Mutation particle swarm optimization (M-PSO) of a thermoelectric generator in a multi-variable space

• Published in: Energy conversion and management Vol. 224; p. 113387
• Main Authors: Wang, Xi, Ting, David S-K, Henshaw, Paul
• Format: Journal Article
• Language: English
• Published: Oxford Elsevier Ltd 15.11.2020; Elsevier Science Ltd
• Subjects: administrative management; Algorithm; Algorithms; Efficiency; energy conversion; Energy conversion efficiency; Energy recovery; geometry; materials; Modules; Multi-parameter; Multiple objective analysis; Mutation; Objective function; Optimization; Optimize; Particle swarm optimization; Searching; Steady state models; technology; TEG; temperature; Temperature gradients; Thermodynamic models; Thermoelectric generators; Thermoelectric materials; weight; Working conditions; Multi-parameter; Algorithm; Optimize; TEG
• ISSN: 0196-8904; 1879-2227
• DOI: 10.1016/j.enconman.2020.113387

•A TEG was optimized using a M-PSO algorithm with constant mutation factor.•M-PSO is more effective than the traditional PSO algorithm for a TEG optimization.•Increasing the mutation factor or particle population can improve the accuracy.•Acceleration constants affect the convergence speed for all population sizes.
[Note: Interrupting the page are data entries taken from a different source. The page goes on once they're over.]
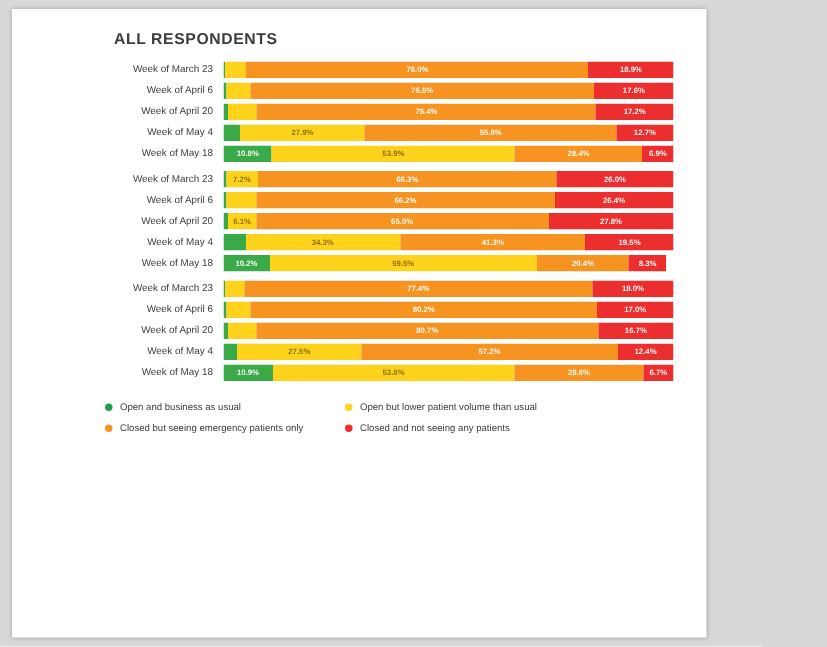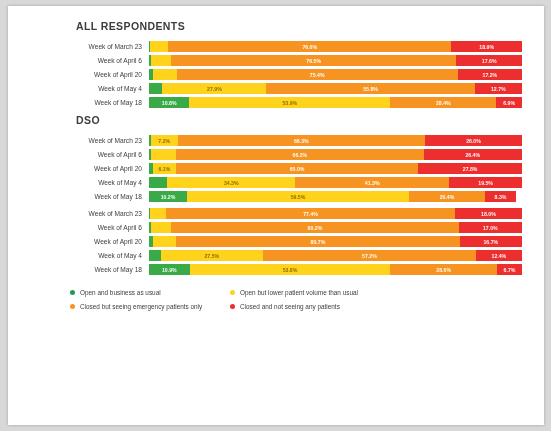--- a/index.html
+++ b/index.html
@@ -11,7 +11,7 @@
   }
   #page{
     position:absolute;left:8px;top:6px;
-    width:536px;height:419px;
+    width:463px;height:419px;
     background:#ffffff;
     box-shadow:0 0 3px rgba(0,0,0,.25);
     overflow:hidden;

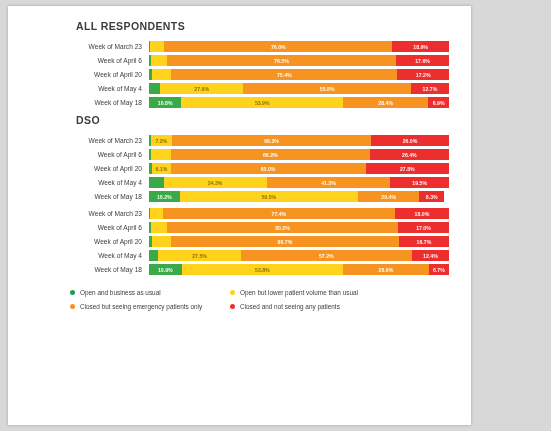--- a/index.html
+++ b/index.html
@@ -152,7 +152,6 @@
     </div>
 
     <div class="section">
-      <div class="section-title">DSO</div>
       <div class="rows" id="rows-1">
           <div class="row">
             <div class="row-label">Week of March 23</div>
With the recent development of thermoelectric materials, thermoelectric generators (TEGs) have become a technology with a huge potential in the energy recovery field. A TEG module consisted of 199 cascade couples was analyzed by a one-dimensional steady-state thermodynamic model. Meanwhile, using the thermodynamic analysis results, two discrete objective functions for the output power and efficiency of the TEG module were built on a multi-variable searching space where working conditions and geometric structures were varied. Mutation particle swarm optimization (M-PSO) was selected to conduct the optimization of the output power and efficiency of the TEG module because it converges more accurately and quickly than PSO. Under temperature differences below 40 K, the optimal output power and efficiency were 23.6 W and 4.05%, respectively. It is necessary, however, to simultaneously consider the output power and efficiency as important targets in the application of TEG technology. In this way, a weighted approach was applied to this study to establish a multi-objective function for the TEG module. Then, a multi-objective optimization was conducted using the M-PSO algorithm for the combined output power and efficiency in the same searching space. With the optimization, the output power and efficiency reached 6.69 W and 3.99%, respectively, when the weight factor for the efficiency was 0.8.